*TASK DETAILS*
Under this line are records; the part from the line containing "(118, 379) none" through the line containing "[272,146,472,160] Taste of" should be repeated exactly. Please exclude pictures.

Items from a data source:
§

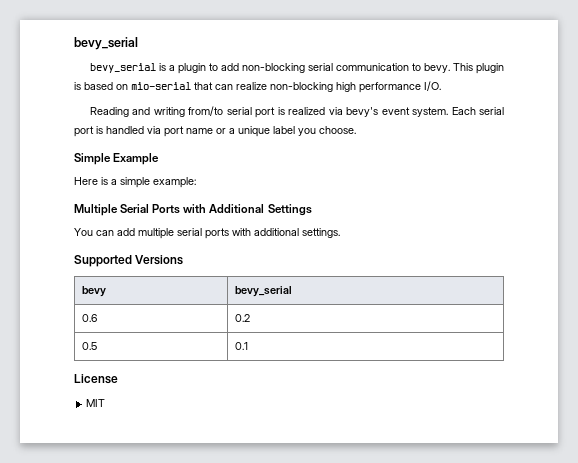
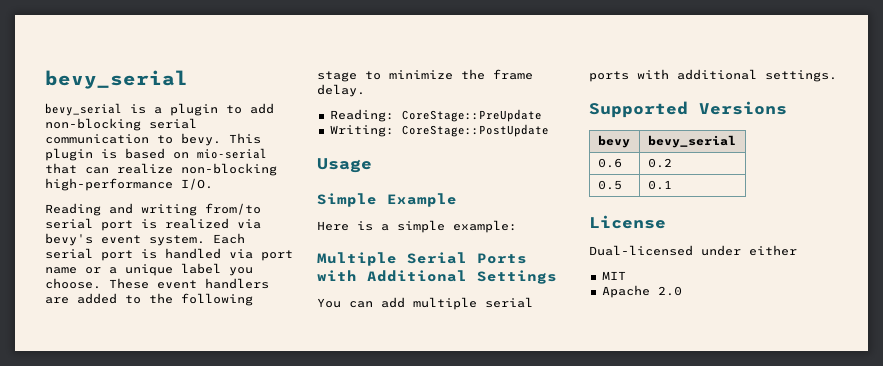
[336,82,421,93] high performance -> [45,178,173,191] high-performance
(356, 130) none -> [109,278,269,289] [45,293,253,306] [317,69,533,82] [317,84,365,97] [329,109,542,122] [329,124,549,137] [317,158,372,173] These event handlers are added to the following stage to minimize the frame delay. // Reading: CoreStage::PreUpdate // Writing: CoreStage::PostUpdate // Usage
(118, 379) none -> [589,245,797,256] // Dual-licensed under either
(106, 403) none -> [601,285,682,298] // Apache 2.0

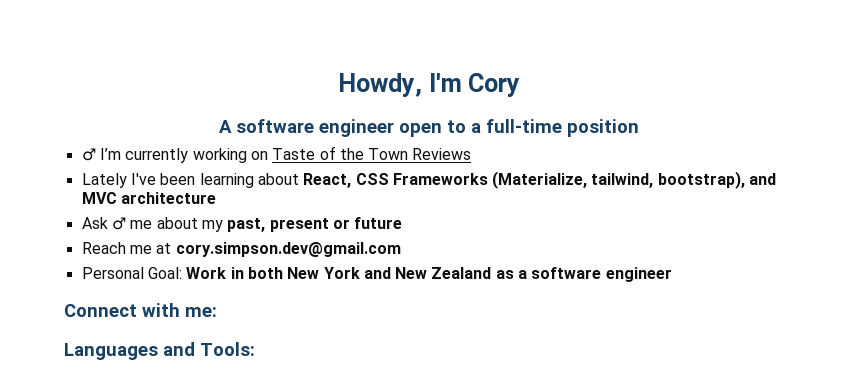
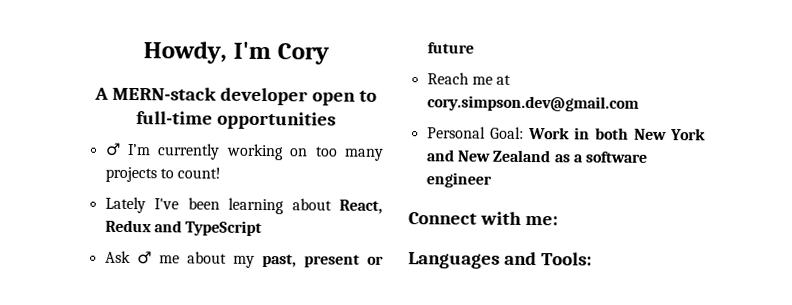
[236,119,639,137] software engineer open to a full-time position -> [112,86,377,106] [136,111,336,130] MERN-stack developer open to full-time opportunities
[272,146,472,160] Taste of the Town Reviews -> [314,146,384,161] [104,166,222,183] too many projects to count!
[355,171,777,189] [81,192,216,204] CSS Frameworks (Materialize, tailwind, bootstrap), and MVC architecture -> [104,219,263,236] Redux and TypeScript

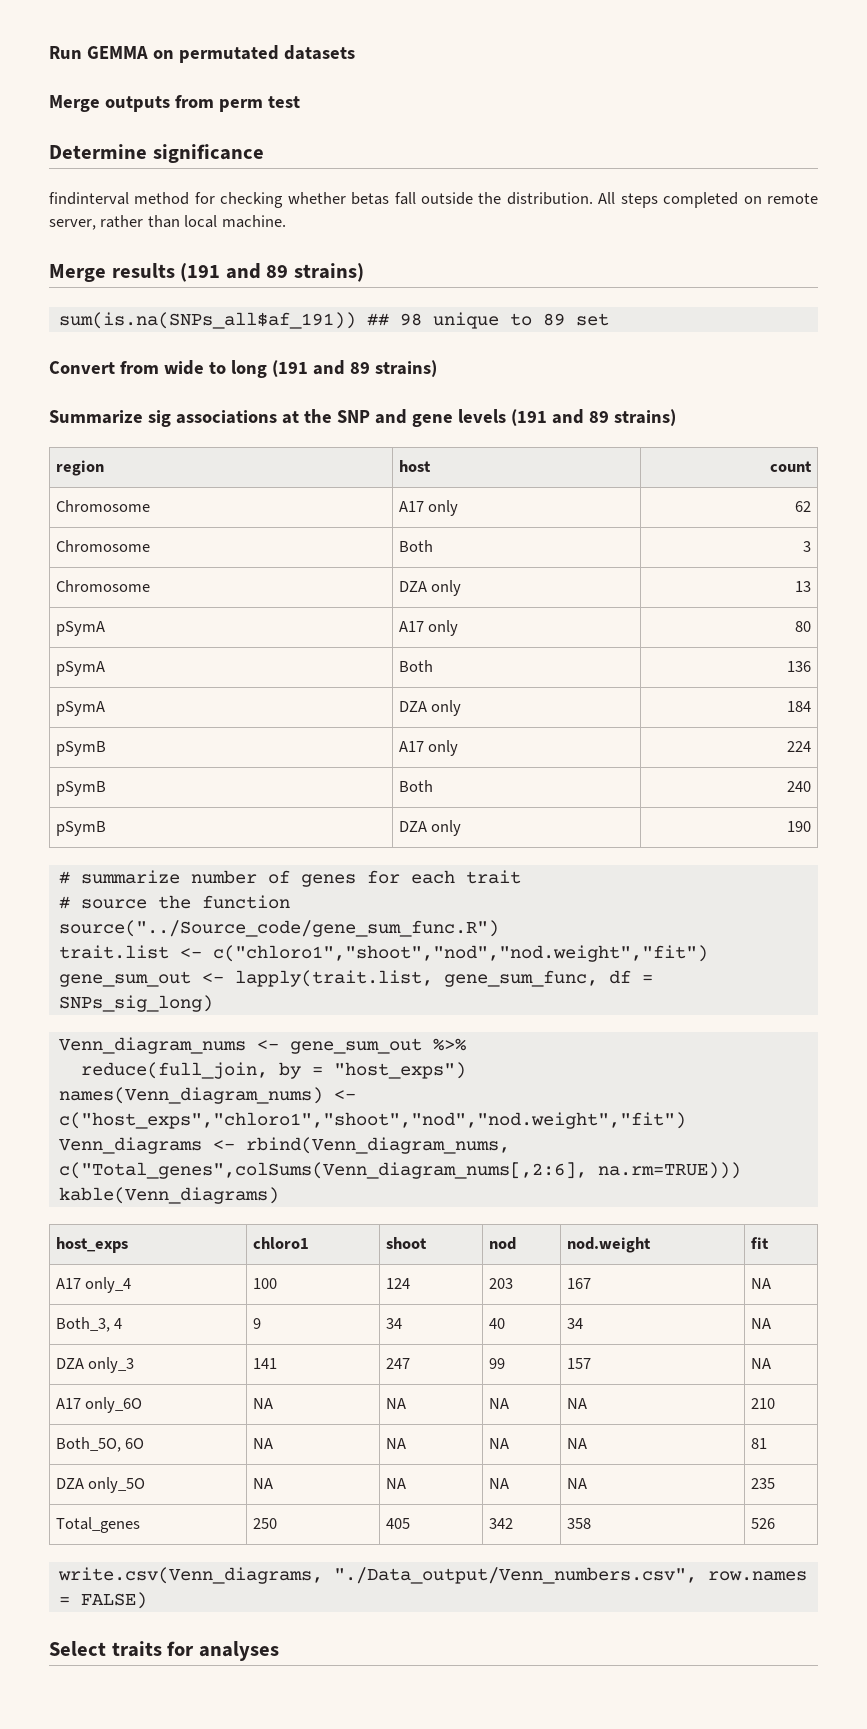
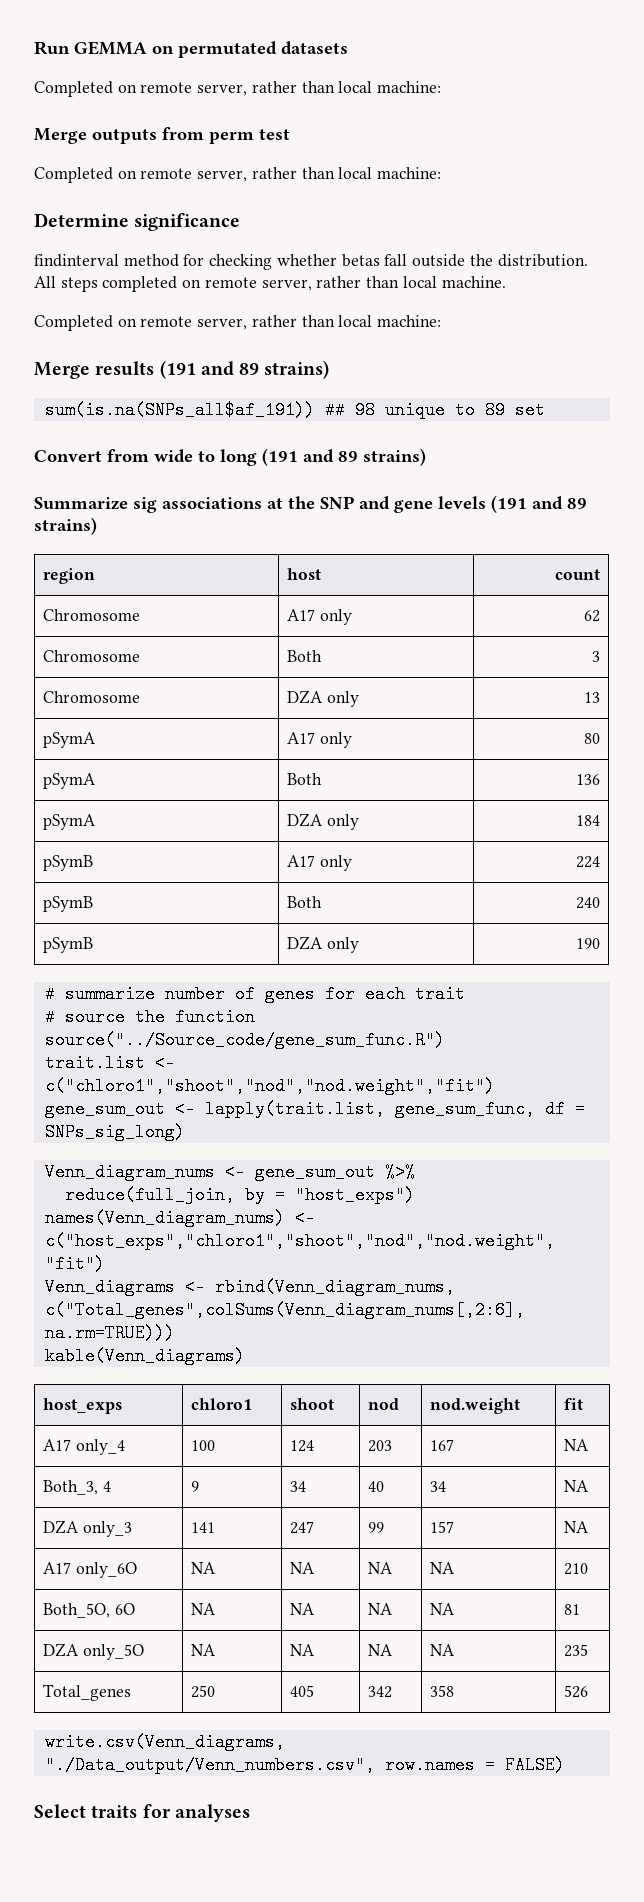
(355, 52) none -> [34,81,442,97] // Completed on remote server, rather than local machine:
(300, 102) none -> [34,167,442,183] // Completed on remote server, rather than local machine:
(286, 221) none -> [34,315,442,331] // Completed on remote server, rather than local machine:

§

*YOUR RESPONSE*
(118, 379) none -> [589,245,797,256] // Dual-licensed under either
(106, 403) none -> [601,285,682,298] // Apache 2.0

[236,119,639,137] software engineer open to a full-time position -> [112,86,377,106] [136,111,336,130] MERN-stack developer open to full-time opportunities
[272,146,472,160] Taste of the Town Reviews -> [314,146,384,161] [104,166,222,183] too many projects to count!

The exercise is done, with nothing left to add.